In the era of Web2.0 and mobile Internet, people often use Weibo (equivalent to Twitter in Chinese), online comments, photo sharing, travel records, and social media to generate, process, and share a large amount of information [1,2,3]. With the popularization of global positioning systems (GPS) and wireless cellular positioning technology in mobile devices, most of the information spontaneously created by users automatically carries spatial information [4]. This kind of spatial information is called volunteered geographic information (VGI) in academia [5]. VGI’s real-time, diversity, and content creativity have huge application potential in the fields of spatio-temporal analysis, urban planning, environmental monitoring, disaster warning, and public information services [6,7,8,9]. These massive data are gradually being mined and analyzed, and thus people have truly entered the era of big data.

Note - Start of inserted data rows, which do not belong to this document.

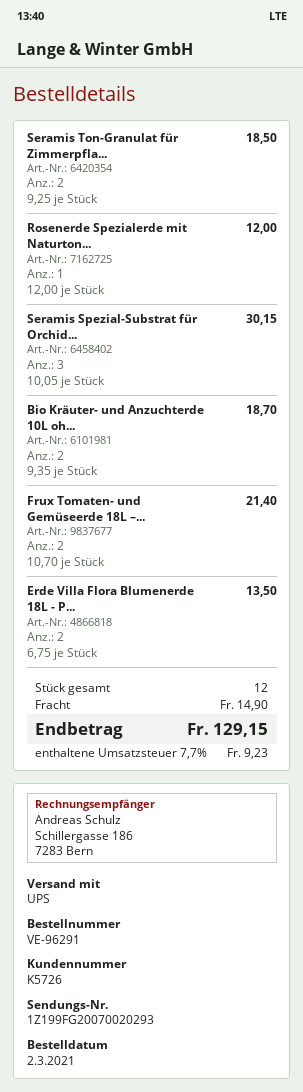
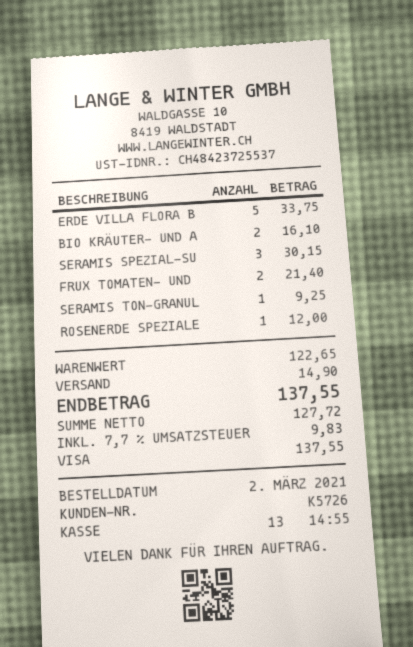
Seramis Ton-Granulat für Zimmerpfla...: 2 for 18.50 -> 1 for 9.25
Bio Kräuter- und Anzuchterde 10L oh...: 2 for 18.70 -> 2 for 16.10
Erde Villa Flora Blumenerde 18L - P...: 2 for 13.50 -> 5 for 33.75
tax: 7.7% = 9.23 -> 7.7% = 9.83
total: 129.15 -> 137.55

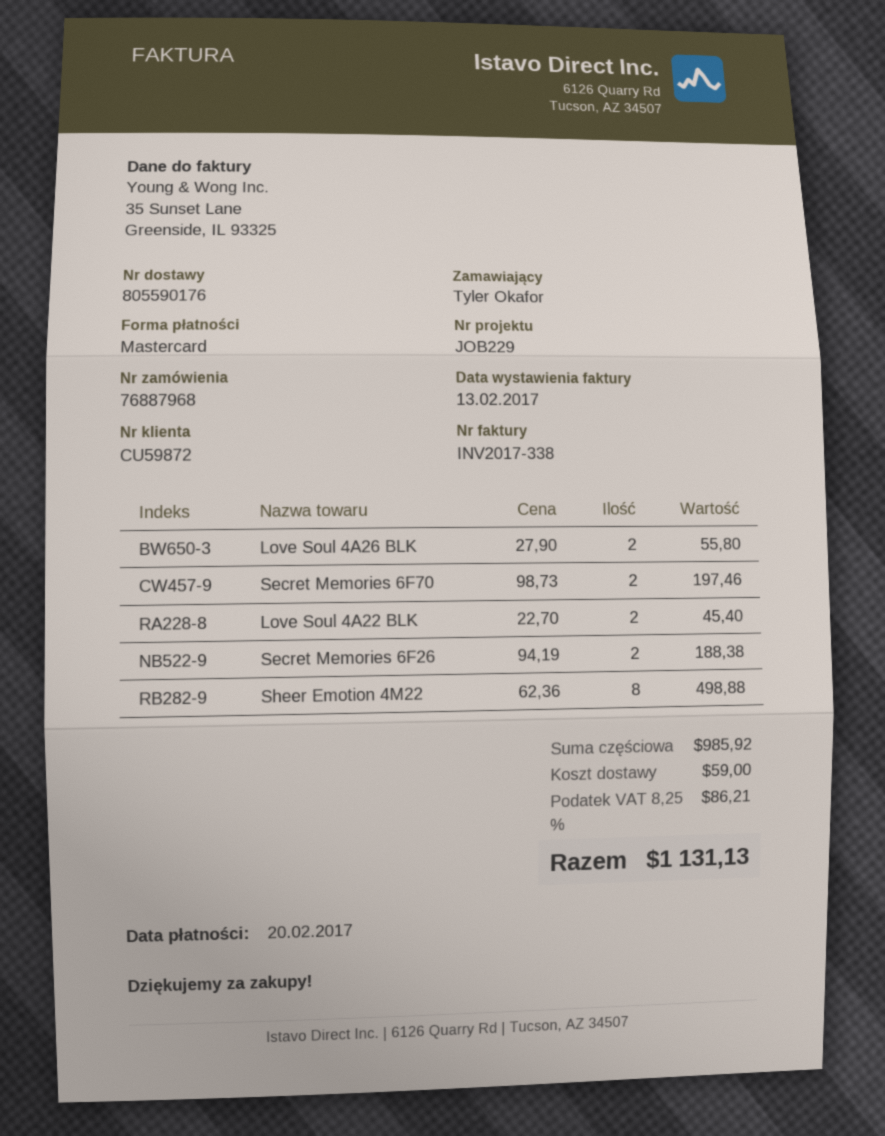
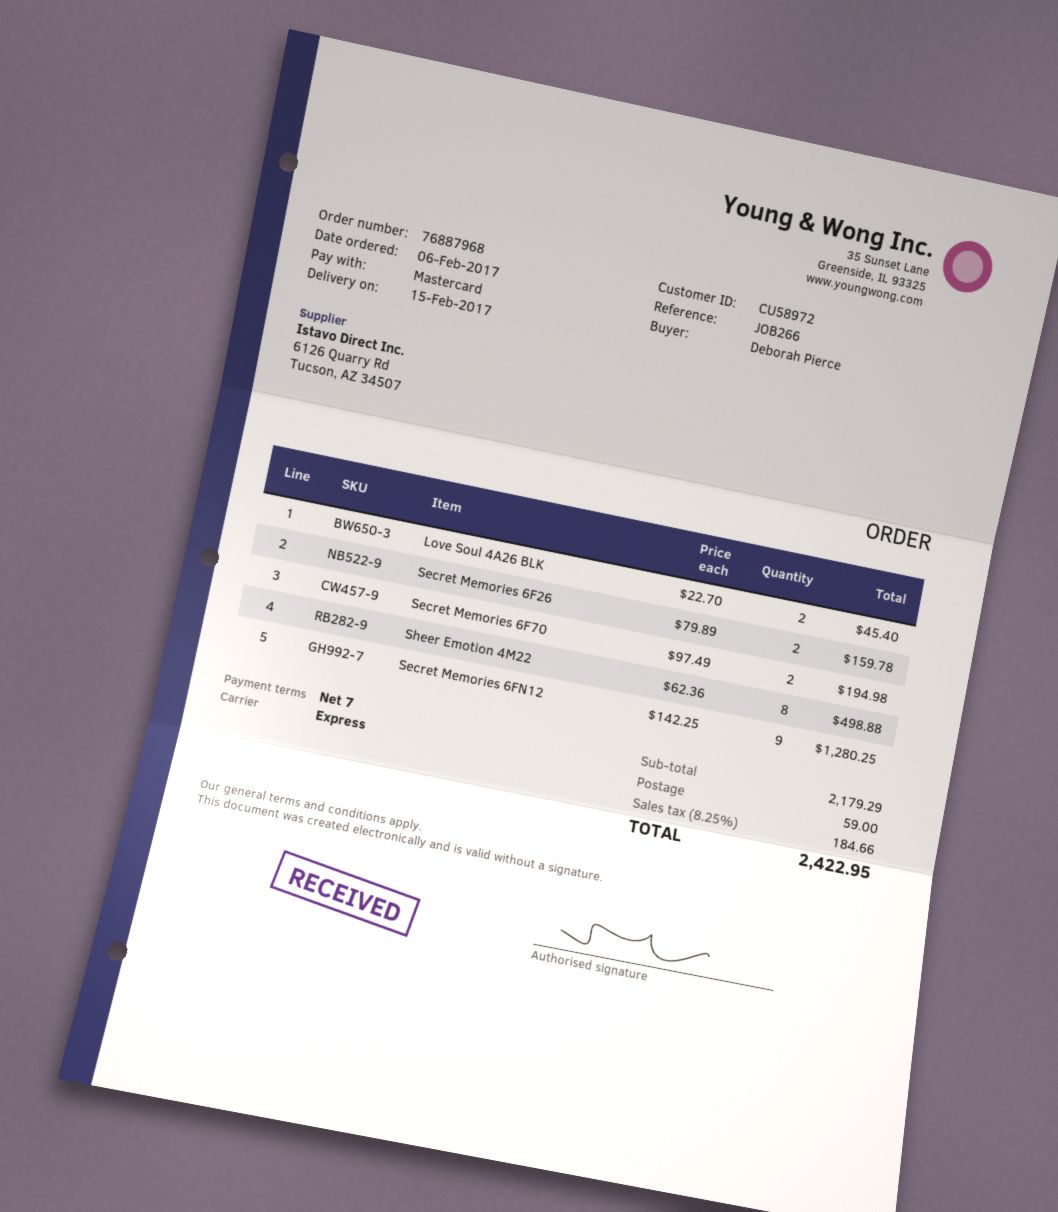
customer number: CU59872 -> CU58972
reference: JOB229 -> JOB266
ordered by: Tyler Okafor -> Deborah Pierce
Love Soul 4A26 BLK: 2 x 27.90 = 55.80 -> 2 x 22.70 = 45.40
Secret Memories 6F70: 2 x 98.73 = 197.46 -> 2 x 97.49 = 194.98
Love Soul 4A22 BLK: 2 x 22.70 = 45.40 -> none
Secret Memories 6F26: 2 x 94.19 = 188.38 -> 2 x 79.89 = 159.78
Secret Memories 6FN12: none -> 9 x 142.25 = 1280.25
subtotal: 985.92 -> 2179.29
tax: 8.25% = 86.21 -> 8.25% = 184.66
total: 1131.13 -> 2422.95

Goodchild also pointed out that we are rapidly entering an era where ordinary citizens are both consumers and producers of geographic information [1].

The advent of the big data era has put forward new ideas for the study of urban spatial patterns. Currently, data based on location-based service (LBS) technology are the most widely used data in urban research, such as bus card records, taxi trajectory data, mobile phone call records, and login data based on social media [10,11,12,13,14]. These data can be interpreted as a description of the city, and their mining and analysis can lead to a more people-oriented urban spatial pattern [1,2]. Traditional surveying methods based on visual and statistical data have some limitations in the research process, such as being expensive, not open to everyone, insufficient in real-time, and having data accuracy greatly affected by the environment [15,16]. They usually require more time and cost, but are more accurate, especially for small towns and when done by engaged people studying urban patterns [17,18]. Using easily accessible big data and location information can quickly obtain timely information that can describe the city, and thus is a meaningful research field in urban planning. In particular, the detailed urban functional zone classifications are of great importance for the landscape of urban spatial structure. Fine city function delineation using VGI data could depict the pre-planning layout for future cities, and this yields valuable insights for longstanding city economic development [19]. Taking the areas yet to be developed as an example, currently, they may be well equipped with public transport and industrial sites, however, balancing the provision between jobs and housing to facilitate healthy polycentric growth is crucial for sustainable and efficient urban development [20,21].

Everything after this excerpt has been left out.